A special issue of International Journal of Molecular Sciences (ISSN 1422-0067). This special issue belongs to the section "Molecular Oncology".

Deadline for manuscript submissions: closed (31 December 2023) | Viewed by 4242

Special Issue Editor

Dr. Emily Capone

E-Mail Website
Guest Editor
1. Department of Innovative Technologies in Medicine & Dentistry, G.d'Annunzio University of Chieti-Pescara, 66100 Chieti, Italy
2. Center for Advanced Studies and Technology (CAST), 66100 Chieti, Italy
Interests: targeted therapy; tumor biology; monoclonal antibody; antibody drug conjugate; extracellular vesicles

Special Issue Information

Dear Colleagues,

In the past few years, the concept of immunogenic cell death (ICD) has emerged, which underlines the important role of the immune system in the efficacy of cancer therapy. Indeed, several studies have demonstrated that cancer cell lines treated ex vivo with anthracyclines, oxaliplatin, photodynamic therapy (PDT) or γ-irradiation and are then implanted subcutaneously into syngeneic immuno-competent mice function as a cancer vaccine in the absence of any adjuvants or immunostimulatory substances by protecting mice against subsequent rechallenges with live cancer cell lines.

Immunogenic cell death (ICD) is a form of regulated cell death accompanied by the exposure, active secretion, or passive release of numerous DAMPs (damage-associated molecular patterns) that can function as either adjuvants or danger signals in the activation of both innate and adaptive immune responses. ICD can be induced by different stressors, including (1) intracellular pathogens; (2) certain chemotherapeutic drugs such as anthracyclines, DNA-damaging agents, and proteasomal inhibitors; (3) oncolytic viruses; (4) targeted anticancer agents such as the tyrosine kinase inhibitor crizotinib, the epidermal growth factor receptor-specific monoclonal antibody cetuximab, and poly-ADP-ribose  polymerase (PARP) inhibitors; (5) physicochemical therapies and photodynamic therapy; and (6) radiotherapy. So, there is evidence that treatment-driven ICD can elicit anticancer immune responses that reinforce the therapeutic effects of conventional anti-cancer chemotherapies and radiotherapy.

This Special issue aims at expanding the current knowledge on ICD-related processes and molecules, on ICD inducers, and on the underlying mechanisms of signaling mediated by DAMPs in order to improve cancer therapies in a personalized, biomarker-driven manner. Experimental studies using in vitro and in vivo models, review articles, and clinical studies are all also welcome for consideration.

Dr. Emily Capone
Guest Editor

Manuscript Submission Information

Manuscripts should be submitted online at www.mdpi.com by registering and logging in to this website. Once you are registered, click here to go to the submission form. Manuscripts can be submitted until the deadline. All submissions that pass pre-check are peer-reviewed. Accepted papers will be published continuously in the journal (as soon as accepted) and will be listed together on the special issue website. Research articles, review articles as well as short communications are invited. For planned papers, a title and short abstract (about 100 words) can be sent to the Editorial Office for announcement on this website.

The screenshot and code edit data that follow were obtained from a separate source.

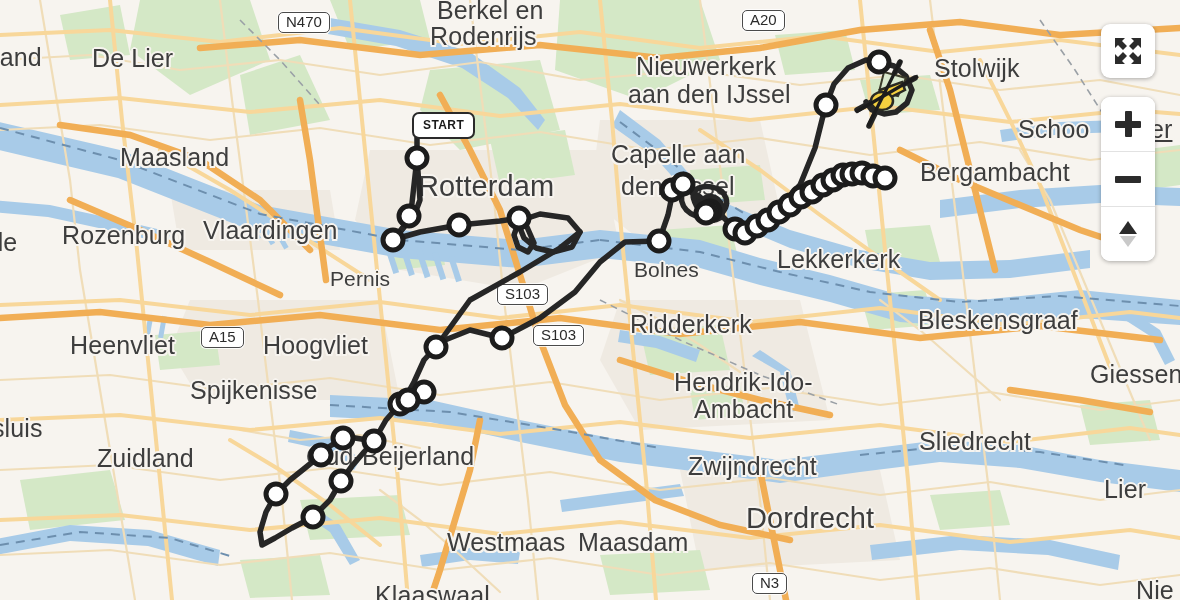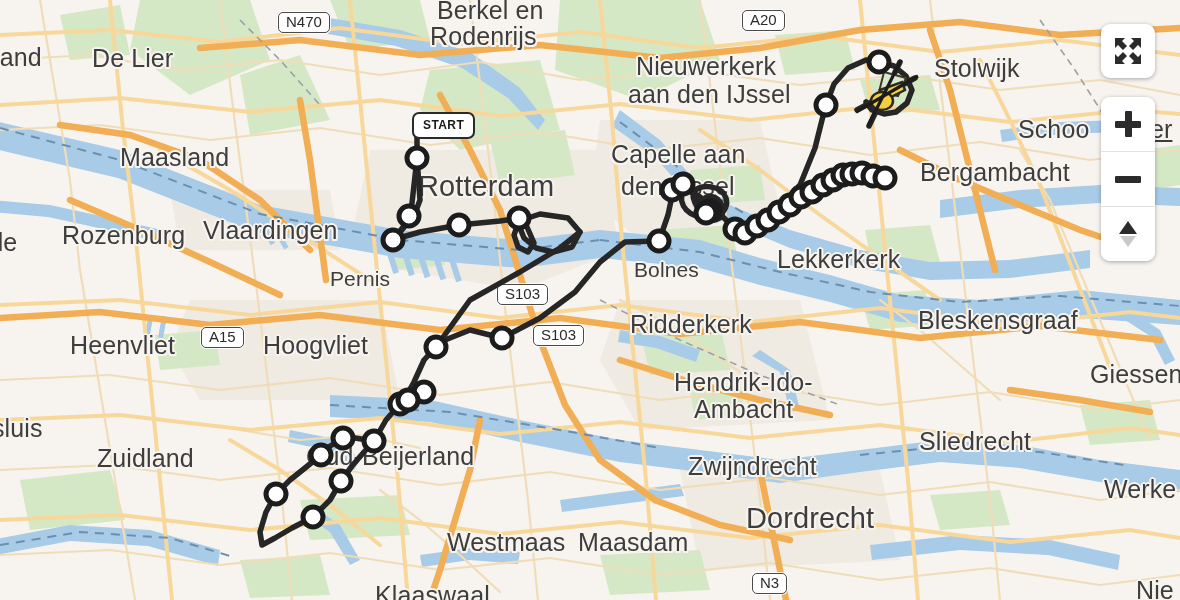--- a/index.html
+++ b/index.html
@@ -264,6 +264,7 @@
         <div class="lbl s-lg" style="left: 70px; top: 331px;">Heenvliet</div>
         <div class="lbl s-lg" style="left: 263px; top: 331px;">Hoogvliet</div>
         <div class="lbl s-lg" style="left: 1090px; top: 360px;">Giessenb</div>
+        <div class="lbl s-lg" style="left: 190px; top: 376px;">Spijkenisse</div>
         <div class="lbl s-lg" style="left: 674px; top: 368px;">Hendrik-Ido-</div>
         <div class="lbl s-lg" style="left: 694px; top: 395px;">Ambacht</div>
         <div class="lbl s-lg" style="left: -8px; top: 414px;">sluis</div>

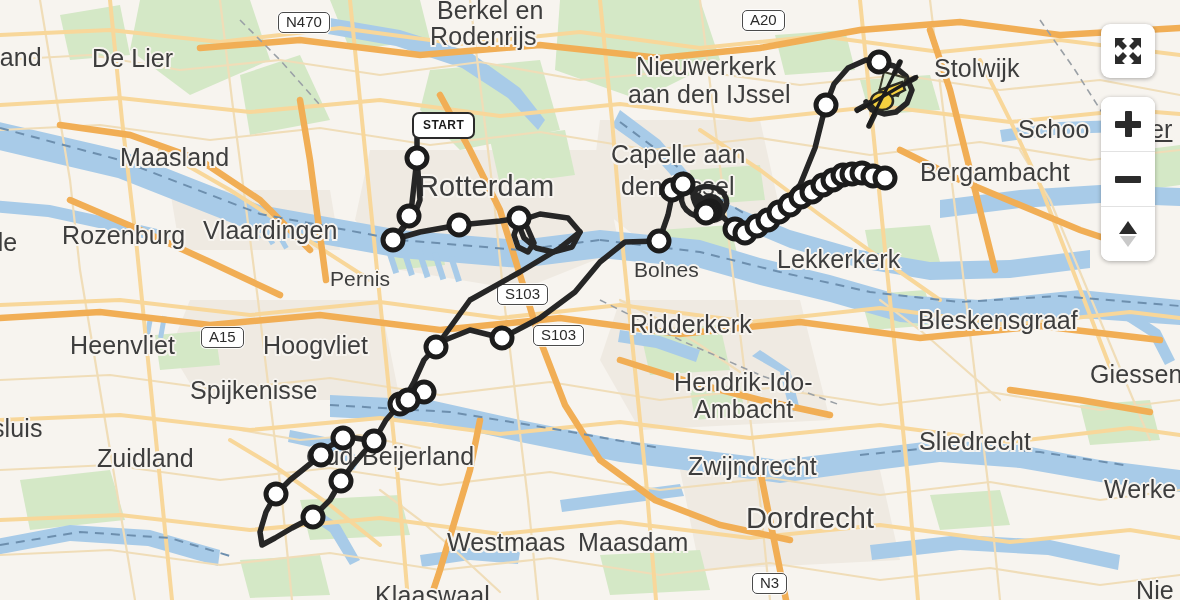--- a/index.html
+++ b/index.html
@@ -272,7 +272,7 @@
         <div class="lbl s-lg" style="left: 97px; top: 444px;">Zuidland</div>
         <div class="lbl s-lg" style="left: 306px; top: 442px;">Oud-Beijerland</div>
         <div class="lbl s-lg" style="left: 688px; top: 452px;">Zwijndrecht</div>
-        <div class="lbl s-lg" style="left: 1104px; top: 475px;">Werke</div>
+        <div class="lbl s-lg" style="left: 1104px; top: 475px;">Lier</div>
         <div class="lbl s-xl" style="left: 746px; top: 502px;">Dordrecht</div>
         <div class="lbl s-lg" style="left: 447px; top: 528px;">Westmaas</div>
         <div class="lbl s-lg" style="left: 578px; top: 528px;">Maasdam</div>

Submitted manuscripts should not have been published previously, nor be under consideration for publication elsewhere (except conference proceedings papers). All manuscripts are thoroughly refereed through a single-blind peer-review process. A guide for authors and other relevant information for submission of manuscripts is available on the Instructions for Authors page. International Journal of Molecular Sciences is an international peer-reviewed open access semimonthly journal published by MDPI.

Please visit the Instructions for Authors page before submitting a manuscript. There is an Article Processing Charge (APC) for publication in this open access journal. For details about the APC please see here. Submitted papers should be well formatted and use good English. Authors may use MDPI's English editing service prior to publication or during author revisions.

Keywords

  • immunogenic cell death
  • adaptive immune response
  • DAMPs
  • cell death
  • cancer therapy

Published Papers (3 papers)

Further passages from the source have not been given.